Oligonucleotide therapeutics encompass a class of drugs designed to interact with RNA molecules, thereby influencing gene expression. These agents include antisense oligonucleotides (ASOs) and small interfering RNAs (siRNAs), which can modulate splicing, inhibit translation, or induce degradation of target mRNA. The specificity of these molecules allows for the targeting of genes that are otherwise challenging to modulate with traditional small-molecule drugs.

Clinically approved oligonucleotide therapies include:

• Nusinersen (Spinraza): an ASO approved for spinal muscular atrophy (SMA), it enhances the production of functional SMN protein by modulating SMN2 pre-mRNA splicing.
• Tofersen (Qalsody): targets SOD1 mRNA to reduce the production of mutant SOD1 protein in amyotrophic lateral sclerosis (ALS) patients with SOD1 mutations.
• Inclisiran (Leqvio): a siRNA that inhibits PCSK9 synthesis, leading to reduced LDL cholesterol levels in patients with hypercholesterolemia.

Despite these successes, challenges persist, including efficient delivery to target tissues, stability against nucleases, and minimizing off-target effects. Addressing these issues is crucial for the broader application of oligonucleotide therapeutics.

Integration of AI in RNA Therapeutics Discovery

The complexity of RNA biology and the need for precise targeting have made the integration of AI into RNA therapeutics discovery increasingly valuable. AI and machine learning algorithms can analyze vast datasets to predict RNA structures, identify potential binding sites, and optimize oligonucleotide sequences for efficacy and safety.

Companies like Creyon Bio and Genetic Leap exemplify this integration:

• Creyon Bio employs AI-driven platforms to design tissue-specific oligonucleotides, aiming to enhance safety and efficacy profiles.
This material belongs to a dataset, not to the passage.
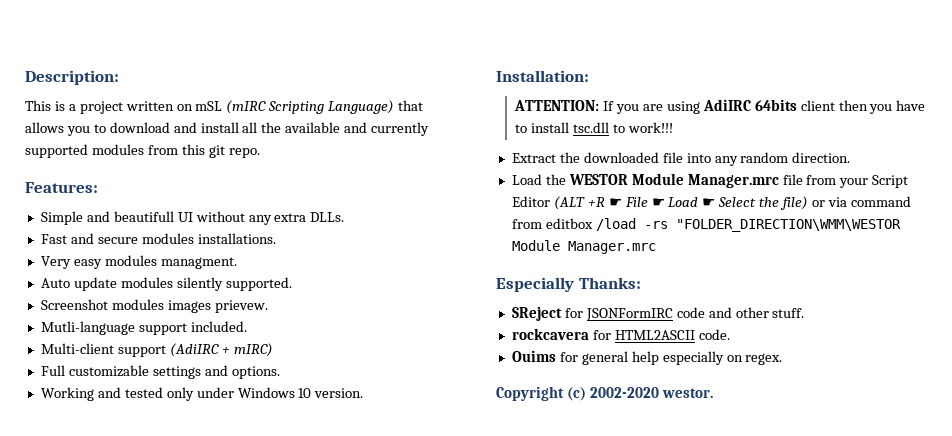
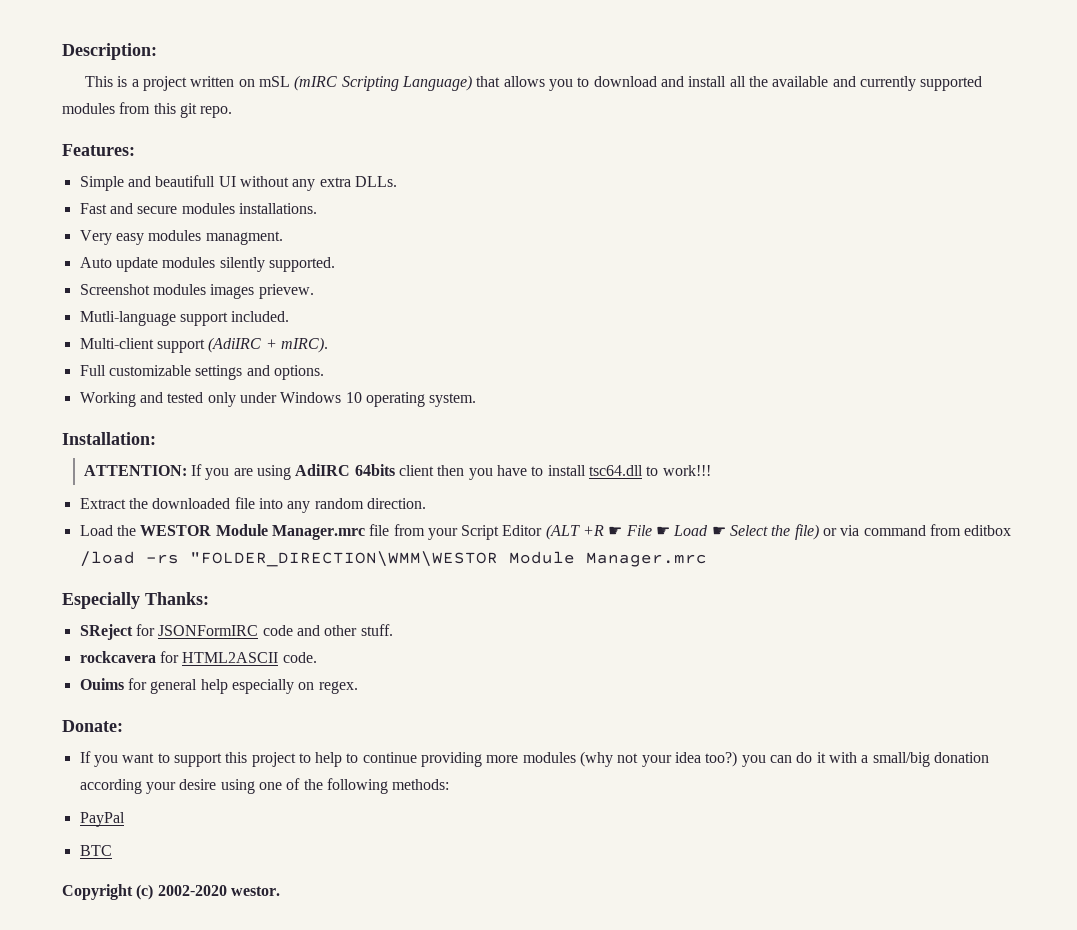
[233,343,273,357] mIRC) -> [280,337,328,353] mIRC).
[314,388,364,398] version. -> [365,392,477,407] operating system.
[573,122,610,133] tsc.dll -> [588,465,643,476] tsc64.dll
(783, 359) none -> [62,720,123,732] [79,751,989,767] [79,778,450,794] [79,812,125,827] [79,845,112,856] // Donate: // If you want to support this project to help to continue providing more modules (why not your idea too?) you can do it with a small/big donation according your desire using one of the following methods: // PayPal // BTC

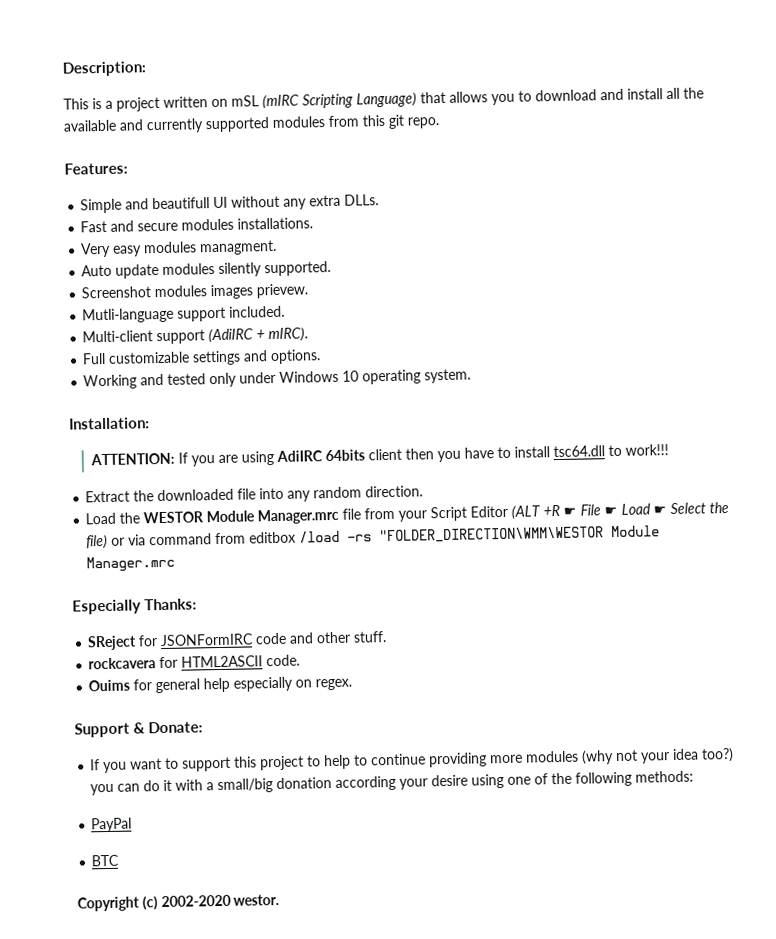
(358, 687) none -> [74,722,145,738] Support &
Their approach combines computational modeling with high-throughput screening to expedite the development process.
• Genetic Leap utilizes AI to identify and validate RNA targets, focusing on diseases with unmet medical needs. Their platform enables the rapid discovery of oligonucleotides that can modulate gene expression at the RNA level.
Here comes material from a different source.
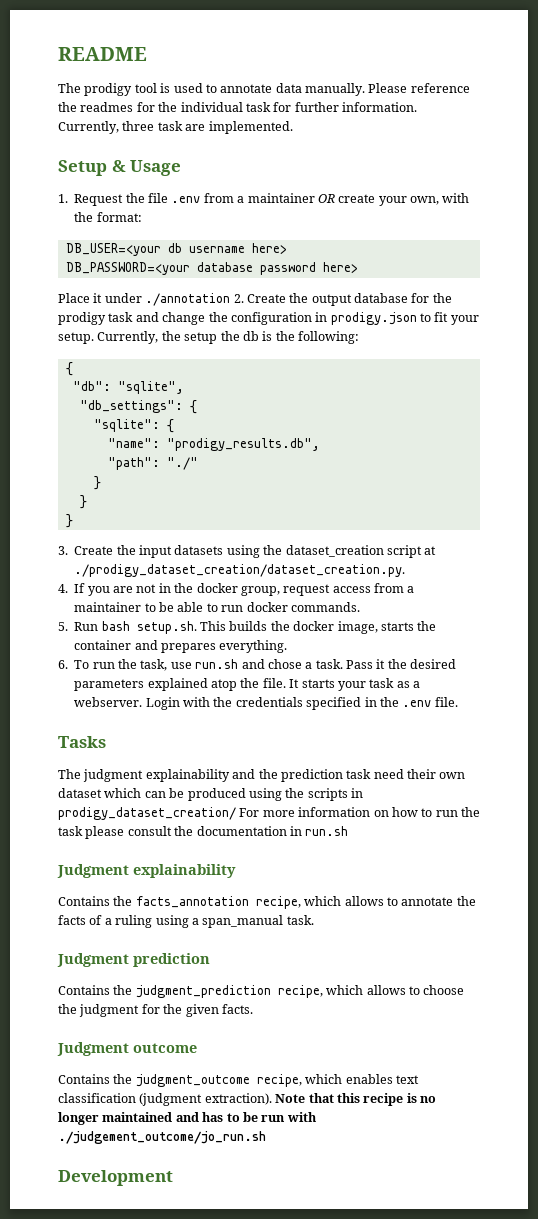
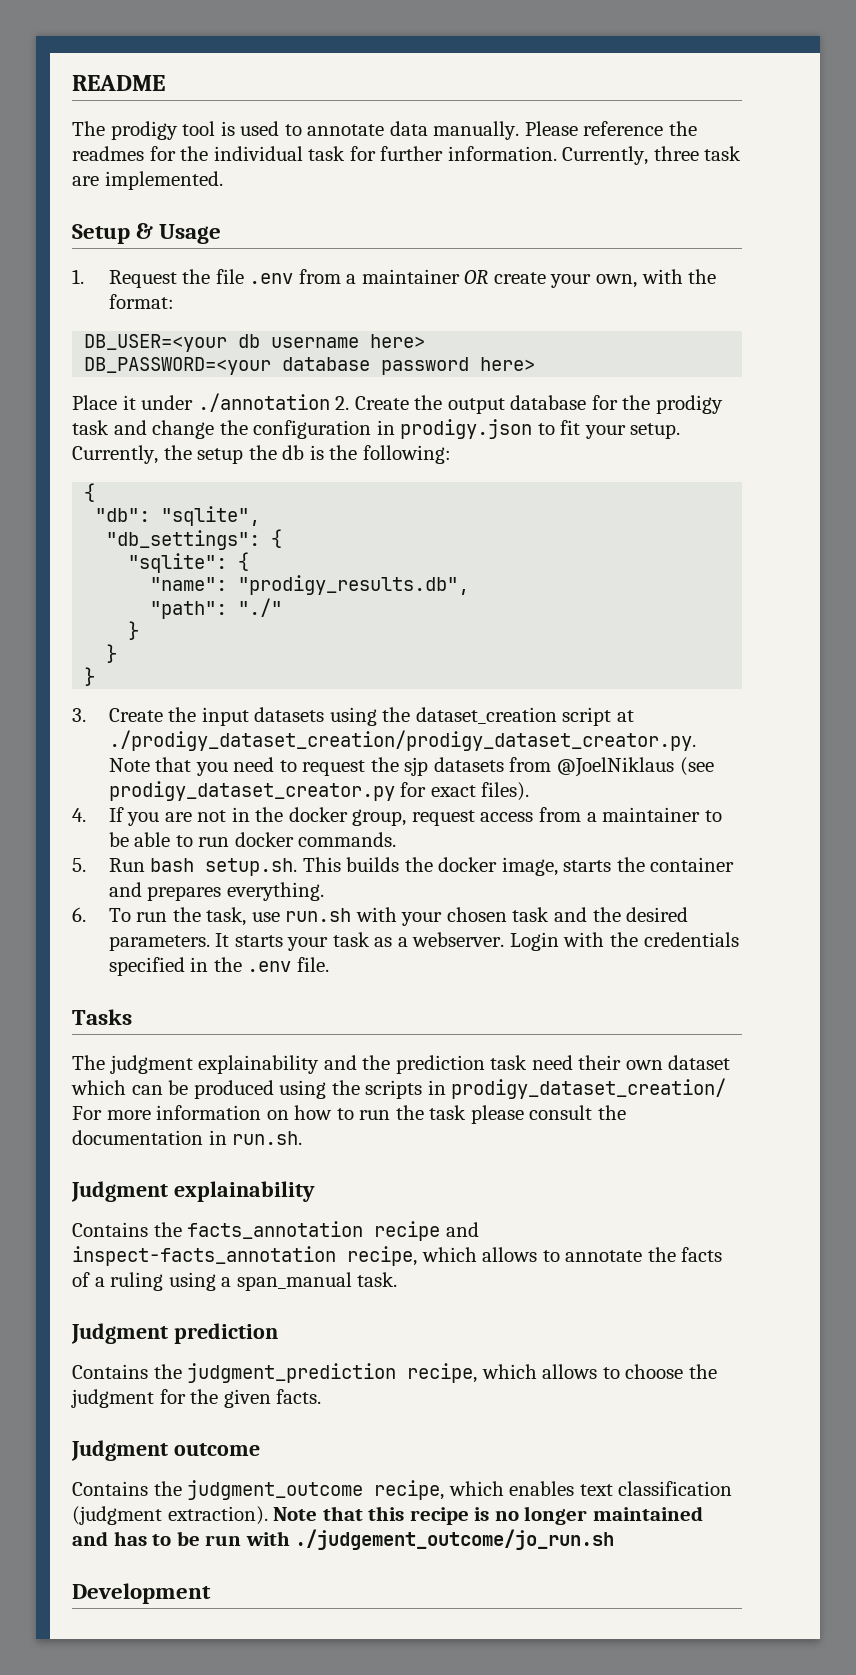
[74,564,406,577] ./prodigy_dataset_creation/dataset_creation.py. -> [108,730,696,751] [108,757,714,777] [108,781,530,801] ./prodigy_dataset_creation/prodigy_dataset_creator.py. Note that you need to request the sjp datasets from @JoelNiklaus (see prodigy_dataset_creator.py for exact files).
[241,659,457,669] [74,678,286,691] and chose a task. Pass it the desired parameters explained atop the file. -> [355,907,689,926] [108,935,210,951] with your chosen task and the desired parameters.
[305,826,349,836] run.sh -> [232,1131,303,1145] run.sh.
(249, 902) none -> [374,1221,479,1241] [72,1246,336,1266] recipe and inspect-facts_annotation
These AI-driven methodologies promise to accelerate the discovery and optimization of RNA therapeutics, potentially reducing development timelines and costs.
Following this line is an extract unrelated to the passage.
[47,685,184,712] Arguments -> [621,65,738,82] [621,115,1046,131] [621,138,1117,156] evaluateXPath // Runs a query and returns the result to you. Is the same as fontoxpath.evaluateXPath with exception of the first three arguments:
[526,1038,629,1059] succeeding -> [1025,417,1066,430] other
Eli Lilly’s Strategic Collaborations and Investments

Eli Lilly has recognized the transformative potential of RNA therapeutics and AI integration, leading to several strategic initiatives:

• Partnership with Creyon Bio: In April 2025, Lilly entered into a collaboration with Creyon Bio to develop RNA-targeted oligonucleotide therapies. The deal includes a $13 million upfront payment, with potential milestones and commercialization payments exceeding $1 billion. Creyon’s AI platform will be instrumental in designing therapies for both rare and common diseases (see news here).
• Collaboration with Genetic Leap: In September 2024, Lilly partnered with Genetic Leap in a deal valued up to $409 million. This collaboration leverages Genetic Leap’s AI platform to discover RNA-targeted drugs, focusing on high-priority therapeutic areas (see news here).
• Engagement with Alchemab: Lilly licensed an early-stage ALS program (ATLX-1282) from Alchemab in May 2025, building upon a prior collaboration initiated in January 2025. Alchemab’s AI-driven approach to antibody discovery complements Lilly’s focus on neurodegenerative diseases (see news here).
• License Agreement with QurAlis: In June 2024, Lilly secured global rights to develop and commercialize QRL-204, an ASO targeting UNC13A for the treatment of ALS and frontotemporal dementia. The agreement includes a $45 million upfront payment, with potential total payments up to $577 million (see news here).

In addition to these collaborations, Lilly has invested $700 million in a nucleic acid research facility in Boston, aimed at advancing the delivery and development of RNA and DNA-based medicines.

Conclusion

The convergence of RNA therapeutics and AI represents a paradigm shift in drug discovery and development. Oligonucleotide therapies offer targeted approaches to modulate gene expression, while AI enhances the precision and efficiency of identifying and optimizing these therapies. Eli Lilly’s strategic collaborations and investments underscore its commitment to leading in this innovative space, with the potential to address unmet medical needs across a spectrum of diseases.